L’ambassadeur rwandais a fait des commentaires lors d’une interview où il a qualifié les Congolais opposés à la cession de terres de « destructeurs de la relation rwando-congolaise ». Ces propos ont été perçus comme une provocation, entraînant une réaction immédiate de plusieurs ONG, dont la Coalition citoyenne contre les crimes économiques et financiers et l’Observatoire congolais des droits de l’homme (OCDH).
Nina Cynthia Kiyindou, directrice de l’OCDH, s’est exprimée face aux déclarations de l’ambassadeur, les qualifiant d’inacceptables et contraires aux normes internationales régissant les relations diplomatiques. Elle a souligné que ces remarques constituent une violation de la Convention de Vienne sur les relations diplomatiques.
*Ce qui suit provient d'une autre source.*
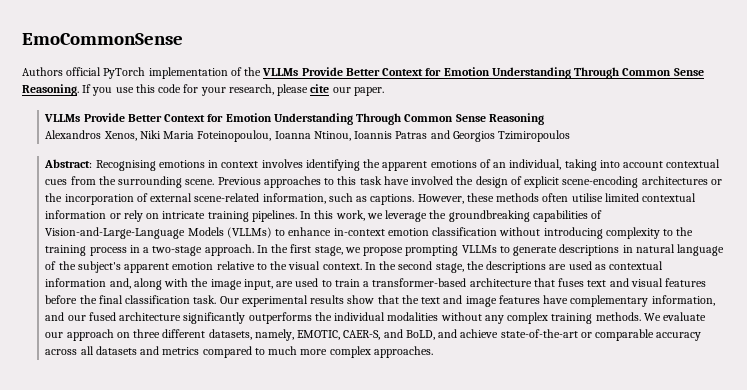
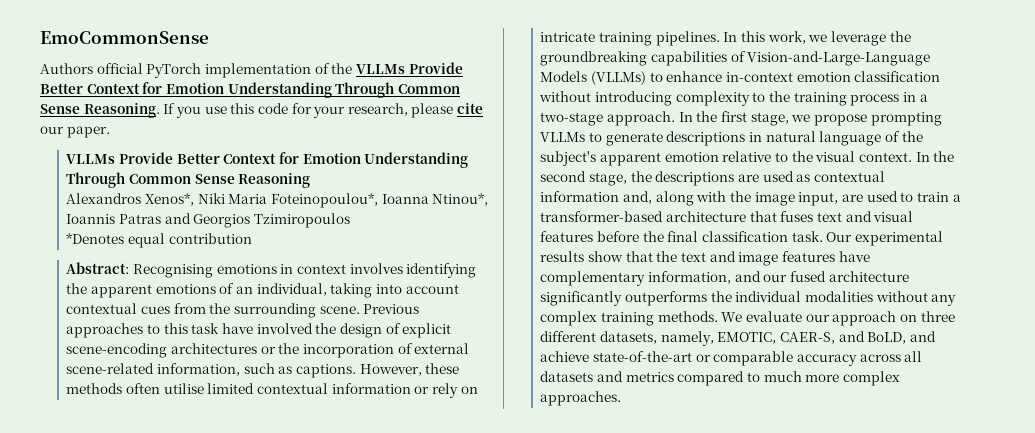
- Alexandros Xenos, Niki Maria Foteinopoulou, Ioanna Ntinou, Ioannis Patras and Georgios Tzimiropoulos
+ Alexandros Xenos*, Niki Maria Foteinopoulou*, Ioanna Ntinou*, Ioannis Patras and Georgios Tzimiropoulos
+ *Denotes equal contribution

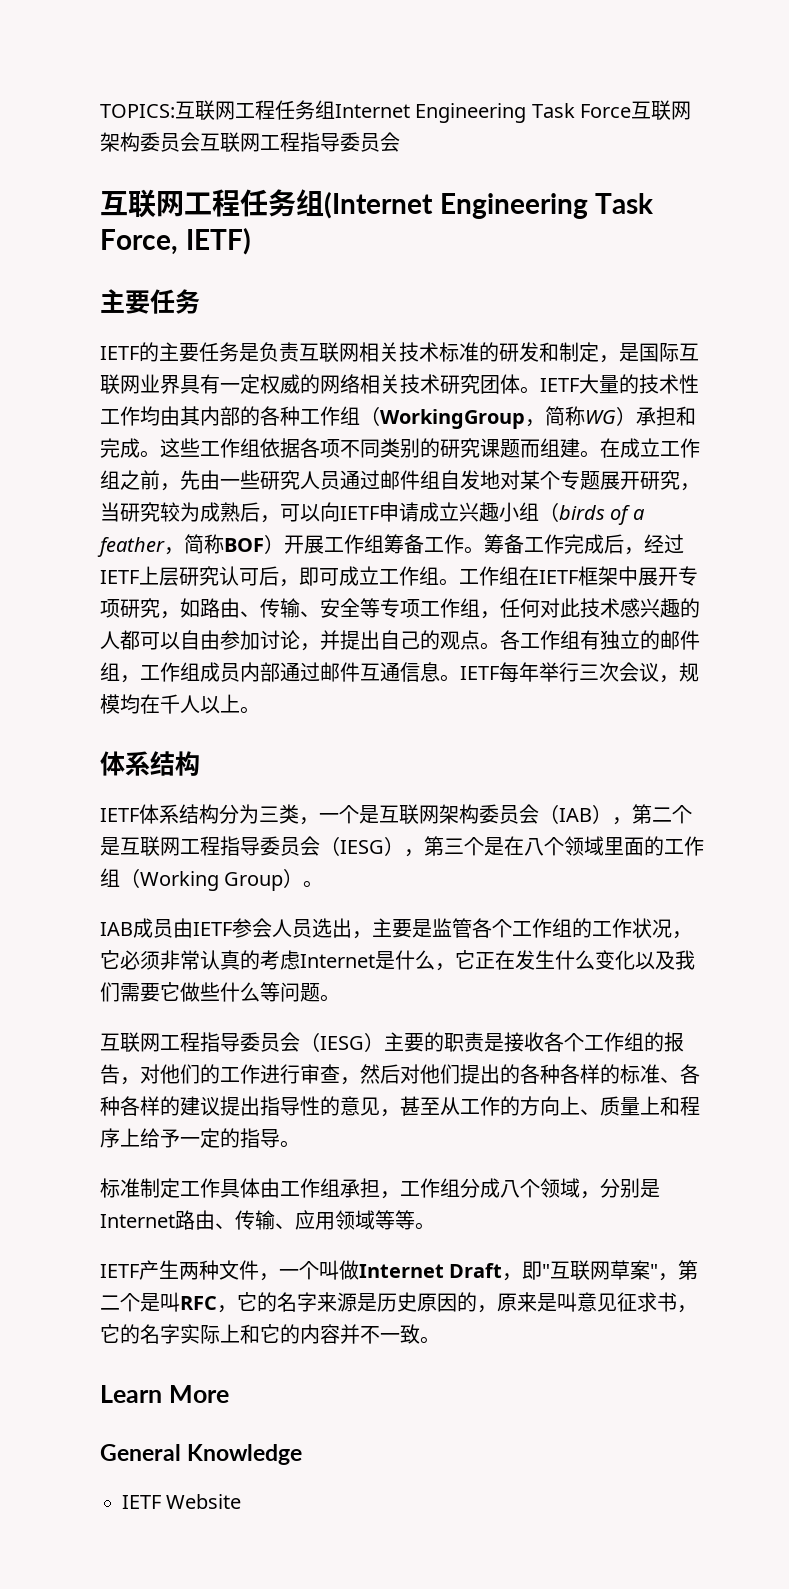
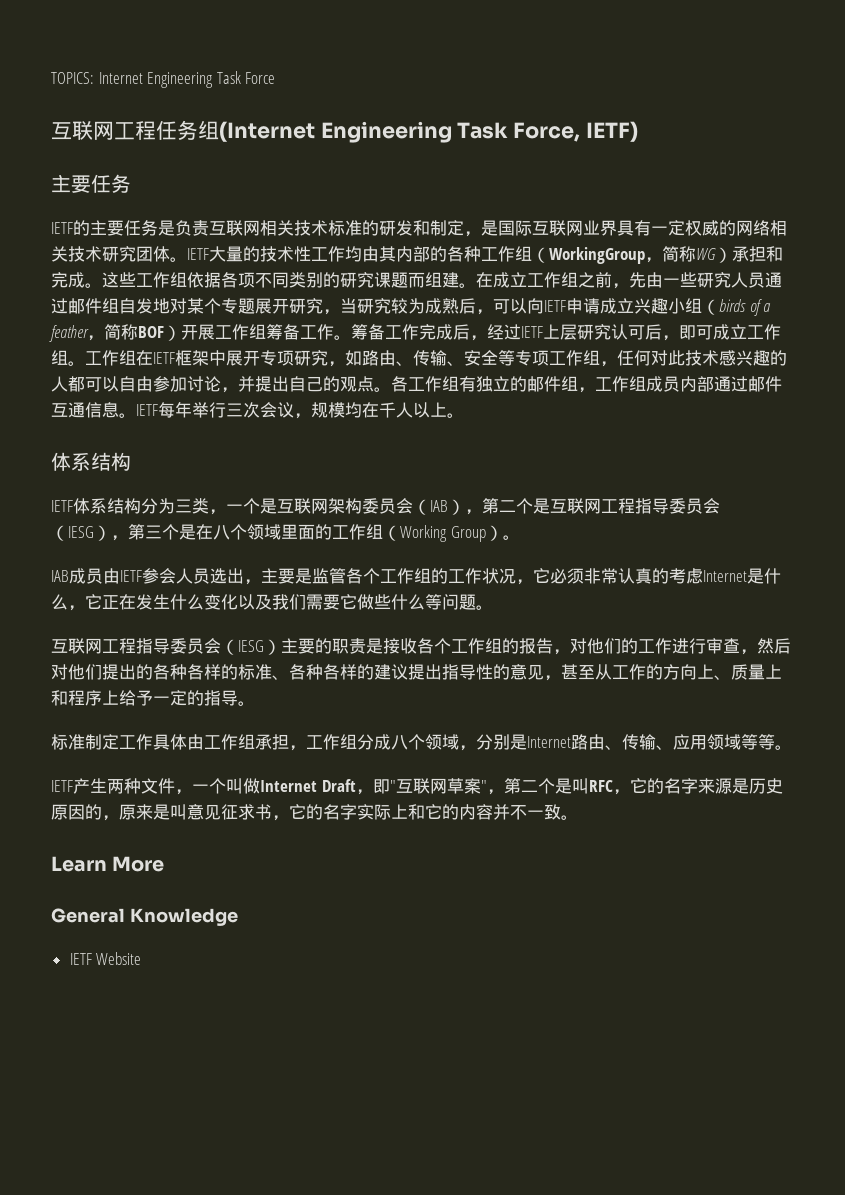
- TOPICS:互联网工程任务组Internet Engineering Task Force互联网架构委员会互联网工程指导委员会
+ TOPICS: Internet Engineering Task Force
Les ONG ont également appelé le gouvernement congolais à fournir des clarifications sur la cession des terres. Des préoccupations parmi la population congolaise se soulèvent concernant la vente de 980 km² de terres agricoles au Rwanda. Les organisations de la société civile insistent sur le fait que le peuple a le droit de demander des comptes à son gouvernement concernant cette affaire.
La demande d’expulsion pourrait avoir des répercussions sur les relations bilatérales entre les deux pays, déjà fragiles en raison de conflits passés et de préoccupations sécuritaires dans la région. Les ONG espèrent que cette action incitera le gouvernement à adopter une position plus ferme sur les questions de souveraineté et de respect des droits des Congolais.